**PROBLEM DESCRIPTION**
Return, word for word, every entry in the listing below, but not its images.

**EXERCISE DATA**
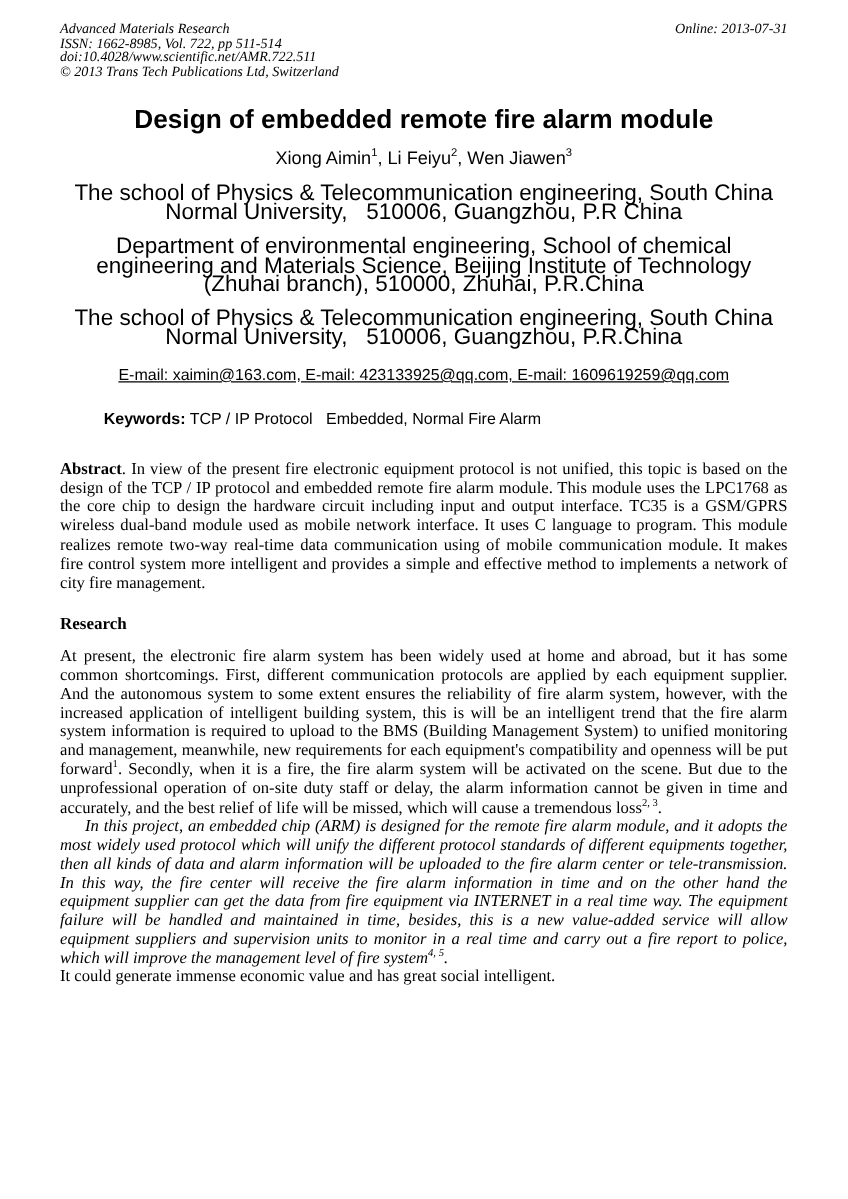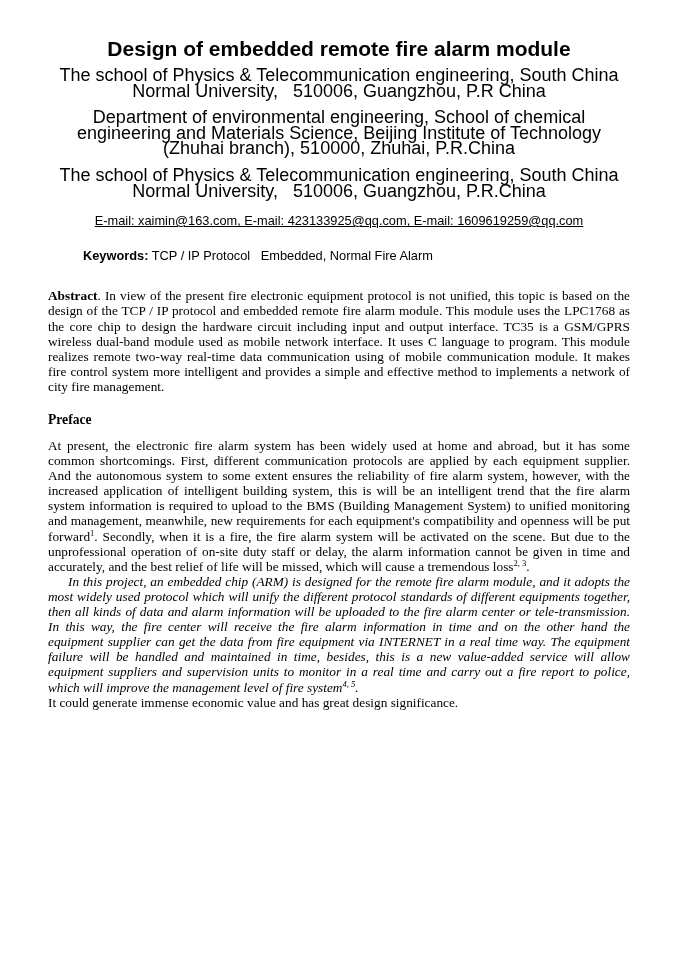--- a/index.html
+++ b/index.html
@@ -98,35 +98,45 @@
   .serif-par sup {
     font-size: 8.5px;
     line-height: 0;
   }
 </style>
 </head>
 <body>
 
 <div class="page">
 
+  <div class="header">
+    <div class="header-left">
+      <div>Advanced Materials Research</div>
+      <div>ISSN: 1662-8985, Vol. 722, pp 511-514</div>
+      <div>doi:10.4028/www.scientific.net/AMR.722.511</div>
+      <div>© 2013 Trans Tech Publications Ltd, Switzerland</div>
+    </div>
+    <div class="header-right">Online: 2013-07-31</div>
+  </div>
 
   <div class="title">Design of embedded remote fire alarm module</div>
 
+  <div class="authors"><span>Xiong Aimin</span><sup>1</sup><span>, </span><span>Li Feiyu</span><sup>2</sup><span>, </span><span>Wen Jiawen</span><sup>3</sup></div>
 
   <div class="affil">The school of Physics &amp; Telecommunication engineering, South China Normal University,   510006, Guangzhou, P.R China</div>
   <div class="affil">Department of environmental engineering, School of chemical engineering and Materials Science, Beijing Institute of Technology (Zhuhai branch), 510000, Zhuhai, P.R.China</div>
   <div class="affil">The school of Physics &amp; Telecommunication engineering, South China Normal University,   510006, Guangzhou, P.R.China</div>
 
   <div class="email-line">E-mail: xaimin@163.com, E-mail: 423133925@qq.com, E-mail: 1609619259@qq.com</div>
 
   <div class="keywords"><span class="kw-label">Keywords:</span><span> TCP / IP Protocol   Embedded, Normal Fire Alarm</span></div>
 
   <p class="serif-par abstract"><span class="abs-label">Abstract</span><span>. In view of the present fire electronic equipment protocol is not unified, this topic is based on the design of the TCP / IP protocol and embedded remote fire alarm module. This module uses the LPC1768 as the core chip to design the hardware circuit including input and output interface. TC35 is a GSM/GPRS wireless dual-band module used as mobile network interface. It uses C language to program. This module realizes remote two-way real-time data communication using of mobile communication module. It makes fire control system more intelligent and provides a simple and effective method to implements a network of city fire management.</span></p>
 
-  <div class="section-heading">Preface</div>
+  <div class="section-heading">Research</div>
 
   <p class="serif-par preface-p1"><span>At present, the electronic fire alarm system has been widely used at home and abroad, but it has some common shortcomings. First, different communication protocols are applied by each equipment supplier. And the autonomous system to some extent ensures the reliability of fire alarm system, however, with the increased application of intelligent building system, this is will be an intelligent trend that the fire alarm system information is required to upload to the BMS (Building Management System) to unified monitoring and management, meanwhile, new requirements for each equipment's compatibility and openness will be put forward</span><sup>1</sup><span>. Secondly, when it is a fire, the fire alarm system will be activated on the scene. But due to the unprofessional operation of on-site duty staff or delay, the alarm information cannot be given in time and accurately, and the best relief of life will be missed, which will cause a tremendous loss</span><sup>2, 3</sup><span>.</span></p>
 
   <p class="serif-par preface-p2"><span>In this project, an embedded chip (ARM) is designed for the remote fire alarm module, and it adopts the most widely used protocol which will unify the different protocol standards of different equipments together, then all kinds of data and alarm information will be uploaded to the fire alarm center or tele-transmission. In this way, the fire center will receive the fire alarm information in time and on the other hand the equipment supplier can get the data from fire equipment via INTERNET in a real time way. The equipment failure will be handled and maintained in time, besides, this is a new value-added service will allow equipment suppliers and supervision units to monitor in a real time and carry out a fire report to police, which will improve the management level of fire system</span><sup>4, 5</sup><span>.</span></p>
 
-  <p class="serif-par">It could generate immense economic value and has great design significance.</p>
+  <p class="serif-par">It could generate immense economic value and has great social intelligent.</p>
 
 </div>
 
 </body></html>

**EXERCISE OUTPUT**
--- a/index.html
+++ b/index.html
@@ -98,35 +98,45 @@
   .serif-par sup {
     font-size: 8.5px;
     line-height: 0;
   }
 </style>
 </head>
 <body>
 
 <div class="page">
 
+  <div class="header">
+    <div class="header-left">
+      <div>Advanced Materials Research</div>
+      <div>ISSN: 1662-8985, Vol. 722, pp 511-514</div>
+      <div>doi:10.4028/www.scientific.net/AMR.722.511</div>
+      <div>© 2013 Trans Tech Publications Ltd, Switzerland</div>
+    </div>
+    <div class="header-right">Online: 2013-07-31</div>
+  </div>
 
   <div class="title">Design of embedded remote fire alarm module</div>
 
+  <div class="authors"><span>Xiong Aimin</span><sup>1</sup><span>, </span><span>Li Feiyu</span><sup>2</sup><span>, </span><span>Wen Jiawen</span><sup>3</sup></div>
 
   <div class="affil">The school of Physics &amp; Telecommunication engineering, South China Normal University,   510006, Guangzhou, P.R China</div>
   <div class="affil">Department of environmental engineering, School of chemical engineering and Materials Science, Beijing Institute of Technology (Zhuhai branch), 510000, Zhuhai, P.R.China</div>
   <div class="affil">The school of Physics &amp; Telecommunication engineering, South China Normal University,   510006, Guangzhou, P.R.China</div>
 
   <div class="email-line">E-mail: xaimin@163.com, E-mail: 423133925@qq.com, E-mail: 1609619259@qq.com</div>
 
   <div class="keywords"><span class="kw-label">Keywords:</span><span> TCP / IP Protocol   Embedded, Normal Fire Alarm</span></div>
 
   <p class="serif-par abstract"><span class="abs-label">Abstract</span><span>. In view of the present fire electronic equipment protocol is not unified, this topic is based on the design of the TCP / IP protocol and embedded remote fire alarm module. This module uses the LPC1768 as the core chip to design the hardware circuit including input and output interface. TC35 is a GSM/GPRS wireless dual-band module used as mobile network interface. It uses C language to program. This module realizes remote two-way real-time data communication using of mobile communication module. It makes fire control system more intelligent and provides a simple and effective method to implements a network of city fire management.</span></p>
 
-  <div class="section-heading">Preface</div>
+  <div class="section-heading">Research</div>
 
   <p class="serif-par preface-p1"><span>At present, the electronic fire alarm system has been widely used at home and abroad, but it has some common shortcomings. First, different communication protocols are applied by each equipment supplier. And the autonomous system to some extent ensures the reliability of fire alarm system, however, with the increased application of intelligent building system, this is will be an intelligent trend that the fire alarm system information is required to upload to the BMS (Building Management System) to unified monitoring and management, meanwhile, new requirements for each equipment's compatibility and openness will be put forward</span><sup>1</sup><span>. Secondly, when it is a fire, the fire alarm system will be activated on the scene. But due to the unprofessional operation of on-site duty staff or delay, the alarm information cannot be given in time and accurately, and the best relief of life will be missed, which will cause a tremendous loss</span><sup>2, 3</sup><span>.</span></p>
 
   <p class="serif-par preface-p2"><span>In this project, an embedded chip (ARM) is designed for the remote fire alarm module, and it adopts the most widely used protocol which will unify the different protocol standards of different equipments together, then all kinds of data and alarm information will be uploaded to the fire alarm center or tele-transmission. In this way, the fire center will receive the fire alarm information in time and on the other hand the equipment supplier can get the data from fire equipment via INTERNET in a real time way. The equipment failure will be handled and maintained in time, besides, this is a new value-added service will allow equipment suppliers and supervision units to monitor in a real time and carry out a fire report to police, which will improve the management level of fire system</span><sup>4, 5</sup><span>.</span></p>
 
-  <p class="serif-par">It could generate immense economic value and has great design significance.</p>
+  <p class="serif-par">It could generate immense economic value and has great social intelligent.</p>
 
 </div>
 
 </body></html>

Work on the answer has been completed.